Yukarıda saydığım dört ülkenin dördünün de ayrı başkenti, ayrı başbakanı, ayrı parlamentosu, ayrı bayrağı, ayrı milli takımları var.
İngiltere'nin başkenti Londra, Galler'in ki Cardiff, İskoçya'nın ki Edinburg ve Kuzey İrlanda'nın başkenti de Belfast.
Buna karşılık hepsi ortak başkent olarak Londra’yı seçmişler.
Ortak başbakan ve parlamento da İngiltere başbakanı ve Londra'daki Parlamento (Westminster). Ama hepsinin ayrı parlamentoları ve başbakanları var (Galler, İskoçya ve Kuzey İrlanda’da Başbakanlara Birinci Bakan deniliyor).
Bayrakları da ayrı ama, tüm bayrakları üst üste koyup birleştirmişler ve ortaya 5. Bayrak, yani bildiğiniz bayrak çıkmış.
Milli takımları da ayrı ayrı ve her biri kendi bayrağı ile temsil ediliyor.
Haa, iyi ki hatırlattınız, ülkede bir de kral var, değil mi?
Kral (yahut kraliçe) hepsinin ortak kralı. İngiliz asıllı. Veliahta’a ise, tahta geçene kadar, Galler Prensi unvanı veriliyor. Veliaht tahta geçince bu sefer yeni veliaht Galler Prensi oluyor. Erkek elbiselerinin deseni, modeli için kullanılan “prensdögal” tabiri de buradan kaynaklanıyor.

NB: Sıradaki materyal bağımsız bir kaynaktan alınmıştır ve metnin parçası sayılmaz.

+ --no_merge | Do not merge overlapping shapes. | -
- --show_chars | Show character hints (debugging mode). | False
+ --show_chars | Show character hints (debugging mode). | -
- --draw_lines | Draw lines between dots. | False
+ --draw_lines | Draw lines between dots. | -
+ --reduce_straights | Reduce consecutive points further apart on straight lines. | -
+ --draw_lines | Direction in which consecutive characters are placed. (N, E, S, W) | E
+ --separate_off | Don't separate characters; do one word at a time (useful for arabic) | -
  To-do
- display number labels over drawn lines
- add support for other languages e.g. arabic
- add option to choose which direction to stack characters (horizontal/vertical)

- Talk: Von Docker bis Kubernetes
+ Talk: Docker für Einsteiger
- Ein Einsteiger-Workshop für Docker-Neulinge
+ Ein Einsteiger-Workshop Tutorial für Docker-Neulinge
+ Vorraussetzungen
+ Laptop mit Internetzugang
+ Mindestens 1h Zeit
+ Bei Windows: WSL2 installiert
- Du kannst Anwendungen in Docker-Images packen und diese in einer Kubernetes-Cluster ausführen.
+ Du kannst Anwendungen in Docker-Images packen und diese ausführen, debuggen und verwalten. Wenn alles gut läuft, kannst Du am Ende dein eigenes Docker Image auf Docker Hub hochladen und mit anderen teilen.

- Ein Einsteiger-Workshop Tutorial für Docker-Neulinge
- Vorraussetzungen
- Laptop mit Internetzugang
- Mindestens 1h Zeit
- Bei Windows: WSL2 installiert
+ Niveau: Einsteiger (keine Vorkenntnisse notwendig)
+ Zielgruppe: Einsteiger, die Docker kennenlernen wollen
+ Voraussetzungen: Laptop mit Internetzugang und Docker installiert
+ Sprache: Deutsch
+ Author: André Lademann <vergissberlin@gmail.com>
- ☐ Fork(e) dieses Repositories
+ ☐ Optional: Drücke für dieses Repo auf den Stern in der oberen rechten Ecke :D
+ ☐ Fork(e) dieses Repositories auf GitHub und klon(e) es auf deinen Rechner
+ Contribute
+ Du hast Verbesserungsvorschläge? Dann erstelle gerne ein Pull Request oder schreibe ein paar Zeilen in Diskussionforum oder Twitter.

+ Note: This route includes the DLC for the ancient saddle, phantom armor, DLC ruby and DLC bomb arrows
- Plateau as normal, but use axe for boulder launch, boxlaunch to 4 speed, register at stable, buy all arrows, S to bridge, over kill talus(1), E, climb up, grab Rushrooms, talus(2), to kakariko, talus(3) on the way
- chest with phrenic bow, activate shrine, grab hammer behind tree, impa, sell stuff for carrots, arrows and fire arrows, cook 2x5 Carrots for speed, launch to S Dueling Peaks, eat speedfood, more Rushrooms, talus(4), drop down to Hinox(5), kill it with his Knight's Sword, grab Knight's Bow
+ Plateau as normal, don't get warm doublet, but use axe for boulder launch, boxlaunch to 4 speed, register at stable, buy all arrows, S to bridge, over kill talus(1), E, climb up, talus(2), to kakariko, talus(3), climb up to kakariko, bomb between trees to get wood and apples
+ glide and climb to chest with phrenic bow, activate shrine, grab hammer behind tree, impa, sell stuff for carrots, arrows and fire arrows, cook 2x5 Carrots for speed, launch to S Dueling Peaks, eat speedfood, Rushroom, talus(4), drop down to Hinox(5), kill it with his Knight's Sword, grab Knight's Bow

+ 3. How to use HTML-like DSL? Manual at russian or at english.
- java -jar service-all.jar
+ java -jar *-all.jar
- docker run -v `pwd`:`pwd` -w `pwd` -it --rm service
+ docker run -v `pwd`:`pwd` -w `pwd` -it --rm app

İngiltere'den olmayan, yani İngiliz değil de Birleşik Krallık mensubu olan bir dostum bana şöyle bir yakarmada bulunmuştu. “ İngilizler kendilerinin ürettikleri iyi, güzel mallara “Made in England” mührünü koyarken bizlerin ürettiği güzel mallara “Made in UK” damgası basarlar İngilizin hakkaniyet anlayışı böyledir işte”.
Bu pazar günü yazısı da böyle olsun.
Hepinize iyi bir hafta sonu dilerim.